## [Try it]
Select every line containing the word "المضادة" from the material, and copy those lines.

◇ ◇ ◇ ◇

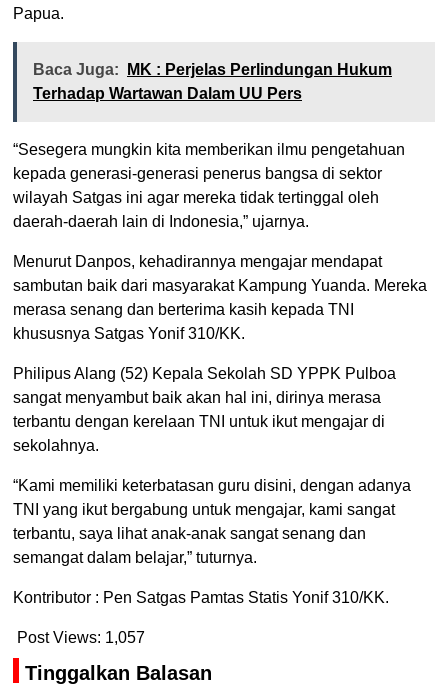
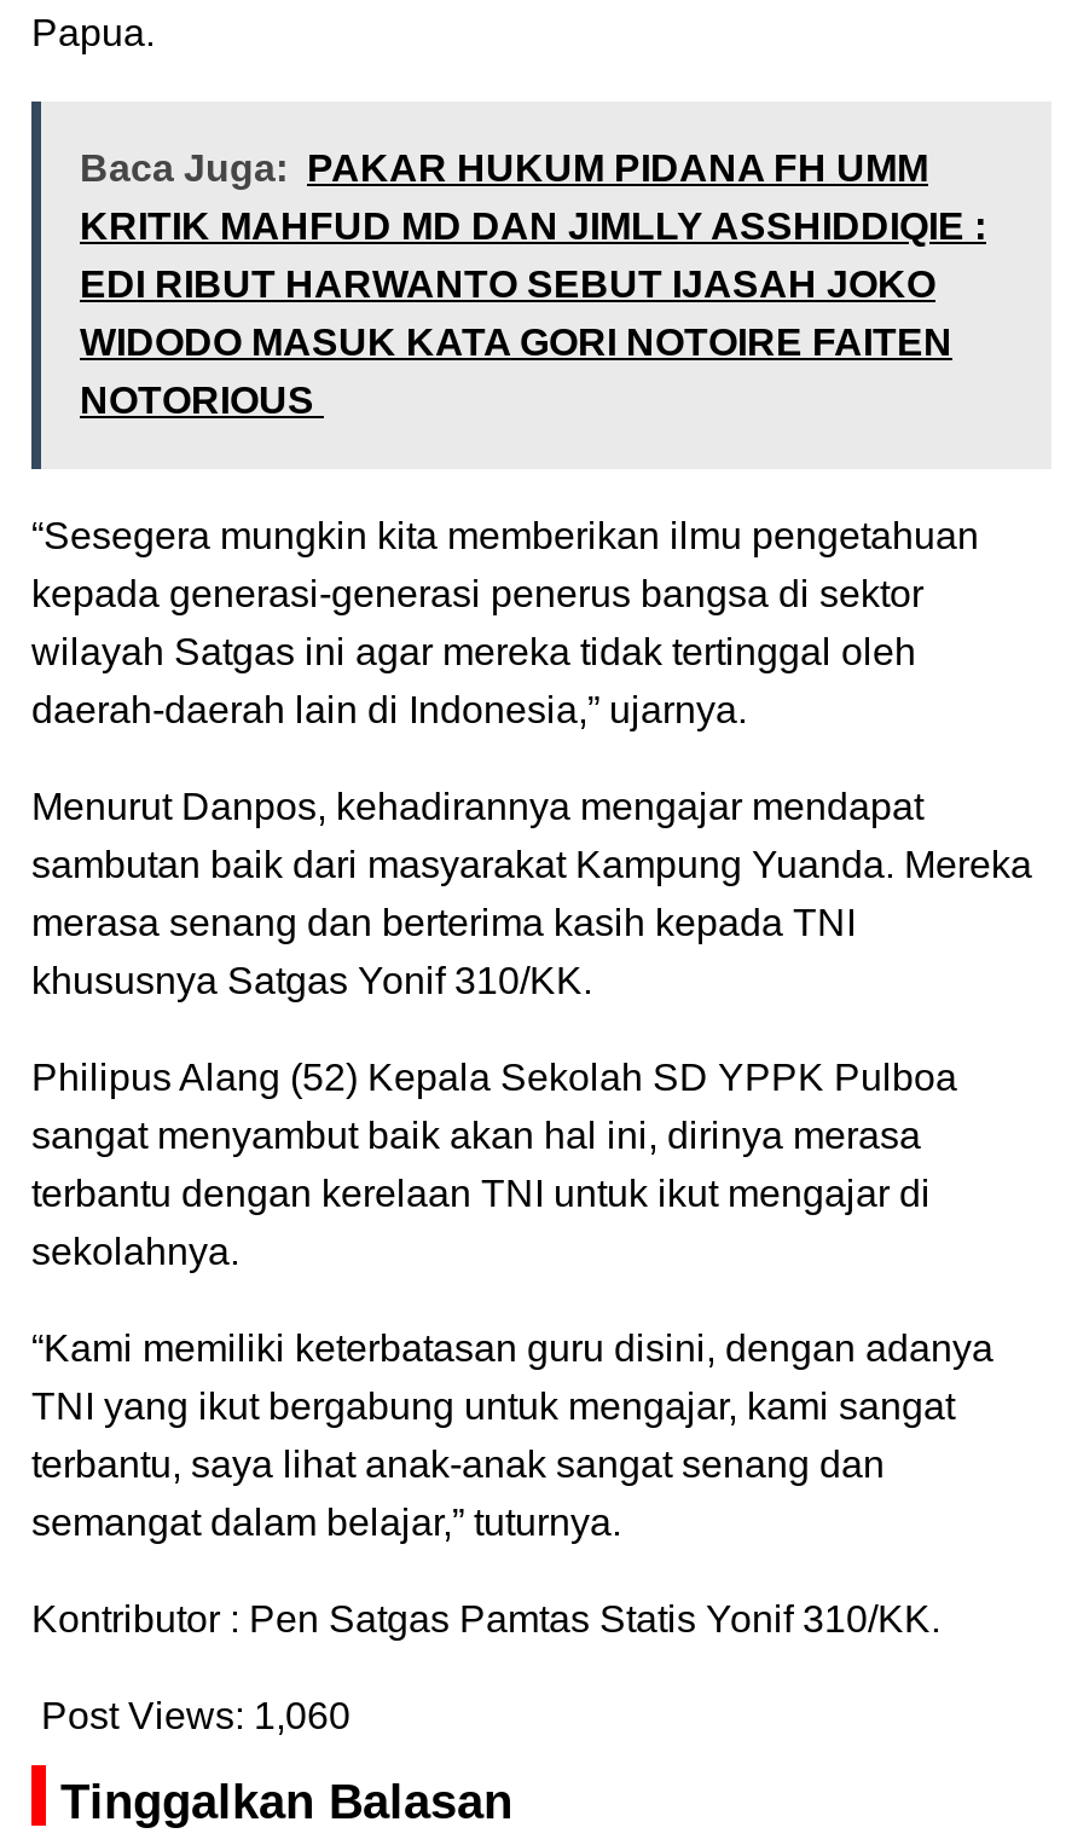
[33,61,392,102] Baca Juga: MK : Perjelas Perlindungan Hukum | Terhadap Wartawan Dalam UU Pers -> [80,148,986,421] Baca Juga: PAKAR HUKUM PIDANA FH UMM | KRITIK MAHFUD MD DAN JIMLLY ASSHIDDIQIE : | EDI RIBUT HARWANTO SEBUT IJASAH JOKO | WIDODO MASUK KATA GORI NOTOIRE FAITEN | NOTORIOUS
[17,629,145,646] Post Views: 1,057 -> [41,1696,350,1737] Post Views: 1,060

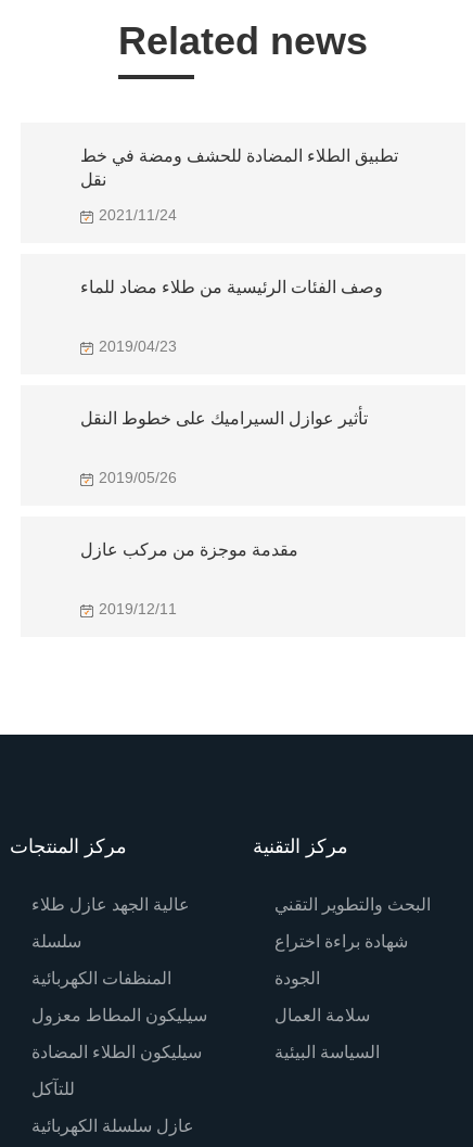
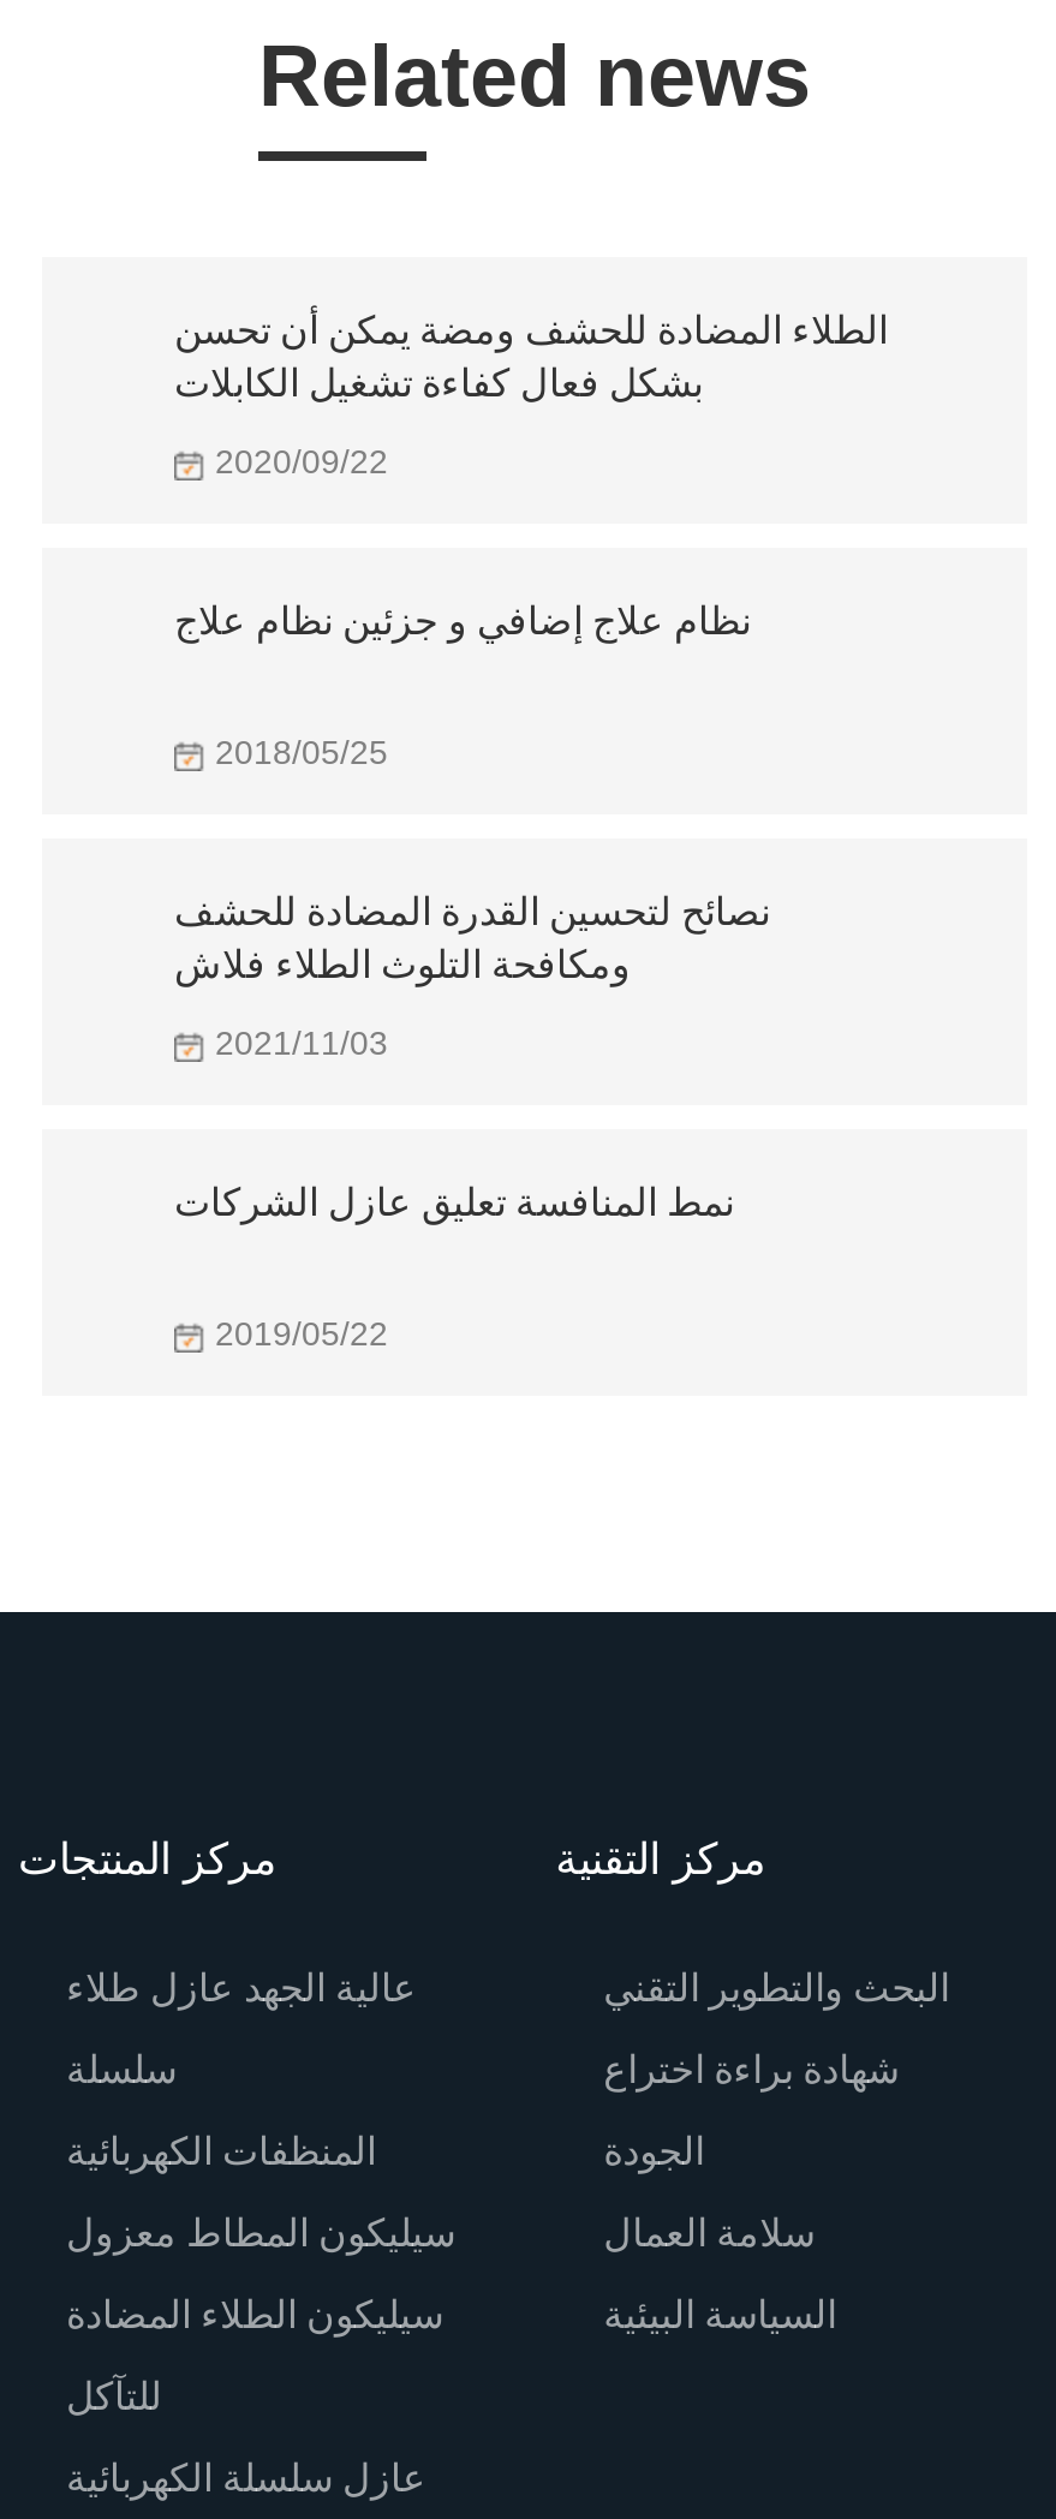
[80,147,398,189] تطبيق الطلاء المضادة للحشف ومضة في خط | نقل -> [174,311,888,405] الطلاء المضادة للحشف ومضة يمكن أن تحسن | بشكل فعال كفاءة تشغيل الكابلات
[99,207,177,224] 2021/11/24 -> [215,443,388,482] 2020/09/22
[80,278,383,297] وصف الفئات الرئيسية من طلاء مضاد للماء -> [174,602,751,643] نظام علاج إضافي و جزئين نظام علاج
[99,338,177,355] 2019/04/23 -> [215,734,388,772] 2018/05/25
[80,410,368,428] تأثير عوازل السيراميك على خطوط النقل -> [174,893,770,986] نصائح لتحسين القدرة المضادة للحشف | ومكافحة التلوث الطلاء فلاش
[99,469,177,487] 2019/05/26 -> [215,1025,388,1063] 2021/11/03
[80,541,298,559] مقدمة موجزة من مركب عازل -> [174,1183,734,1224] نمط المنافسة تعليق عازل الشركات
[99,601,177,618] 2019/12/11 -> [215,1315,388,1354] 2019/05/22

◇ ◇ ◇ ◇

## [Exercise answer]
[80,147,398,189] تطبيق الطلاء المضادة للحشف ومضة في خط | نقل -> [174,311,888,405] الطلاء المضادة للحشف ومضة يمكن أن تحسن | بشكل فعال كفاءة تشغيل الكابلات
[80,410,368,428] تأثير عوازل السيراميك على خطوط النقل -> [174,893,770,986] نصائح لتحسين القدرة المضادة للحشف | ومكافحة التلوث الطلاء فلاش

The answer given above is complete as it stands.